# How long does it take for a hogged mane to grow back?



## Gingerwitch (1 July 2010)

As title really - anyone any ideas how long a fully hogged mane, forelock will take to grow back?


----------



## LizzieJ (1 July 2010)

Mine was last hogged end of March and I could almost plait her mane now but it is very mohican like, although forelock less so, really must take it off again!


----------



## Sparkles (1 July 2010)

6 months you'll have a short mane back, then a year usually for a full normal mane.

Our hogged cob can grow about 2-3 inches in a couple of months if that helps.

It's fine as long as you can live with the mohikan look for the first few months.


----------



## clairefeekerry1 (1 July 2010)

hi, gelding at our yard was hogged about june last year i think then turned away over winter and now has a lovely full mane again, so its probably taken the best part of 6-8 months in his case???

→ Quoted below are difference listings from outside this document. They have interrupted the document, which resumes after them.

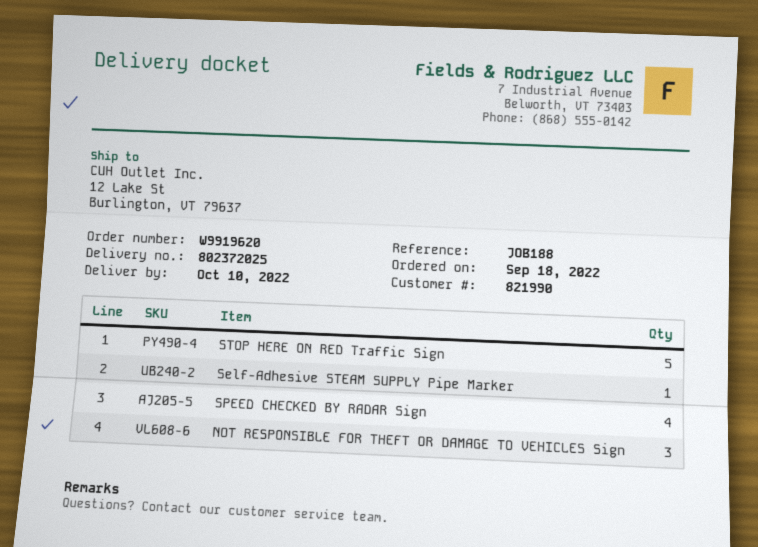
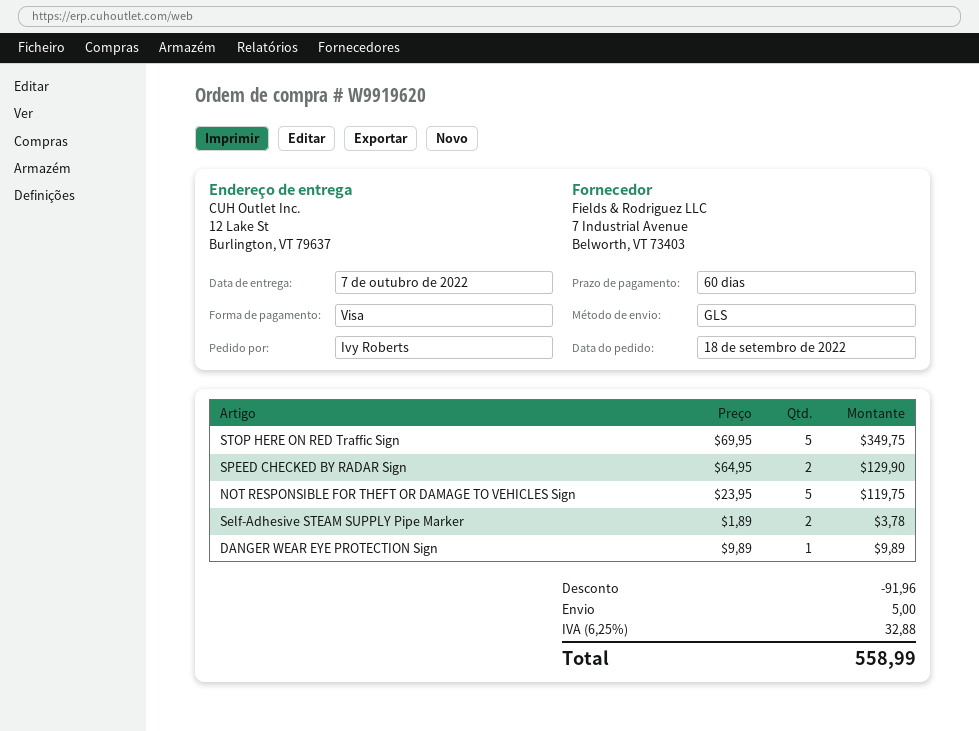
delivery date: 2022-10-10 -> 2022-10-07
Self-Adhesive STEAM SUPPLY Pipe Marker: 1 -> 2
SPEED CHECKED BY RADAR Sign: 4 -> 2
NOT RESPONSIBLE FOR THEFT OR DAMAGE TO VEHICLES Sign: 3 -> 5
DANGER WEAR EYE PROTECTION Sign: none -> 1

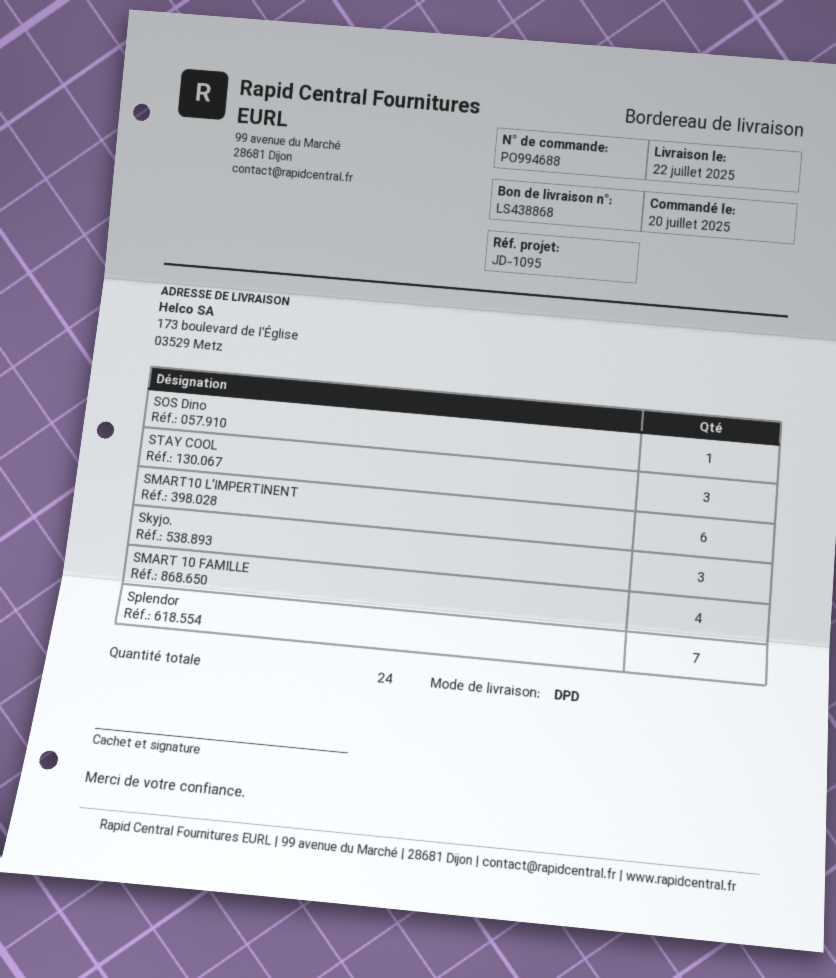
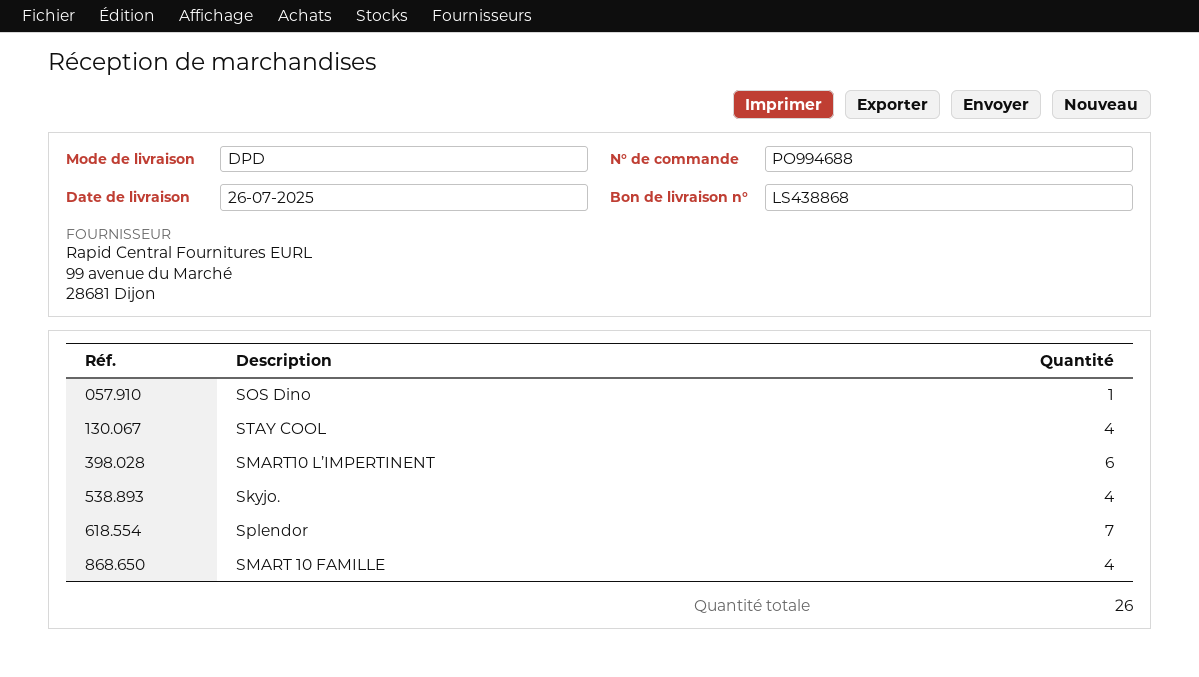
delivery date: 2025-07-22 -> 2025-07-26
STAY COOL: 3 -> 4
Skyjo.: 3 -> 4
total quantity: 24 -> 26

not sure if thats the norm tho. so sorry to hear of your upset. :-(


----------



## ester (1 July 2010)

franks took a year to fall back over on one side when I bought him and stop looking quite so silly!

now it stands up cos I have pulled it. He has gone through all lengths in his time with me


----------



## jaypeebee (1 July 2010)

I think horses manes grow at something like half an inch to an inch per month depending on the time of year.   If it grows long enough, even just an inch or two, you could delay the photos for a couple of months and plait it.


----------



## kezimac (1 July 2010)

mine old mare was hogged, if i left it for 2 months it was at least 2" - bit spikey but looked ok.
I would say if horse has decent hair growth 4-6 months to make it look half decent

sorry to hear of todays events by way - give it a few weeks wont look as harsh. Am sure you can buy 'plaits' for horses who have rubbed out mane for showing - They might do for photos. Hope you feel better tomorrow


----------



## depurple1 (1 July 2010)

Could you try using Megatek?

Sorry to hear of the problem


----------



## Storminateacup (2 July 2010)

I hog my cob in August usually, after he has rubbed so much of it away during spring and summer.  By Dec it has usually started to turn over onto his neck, and looks very smart.


----------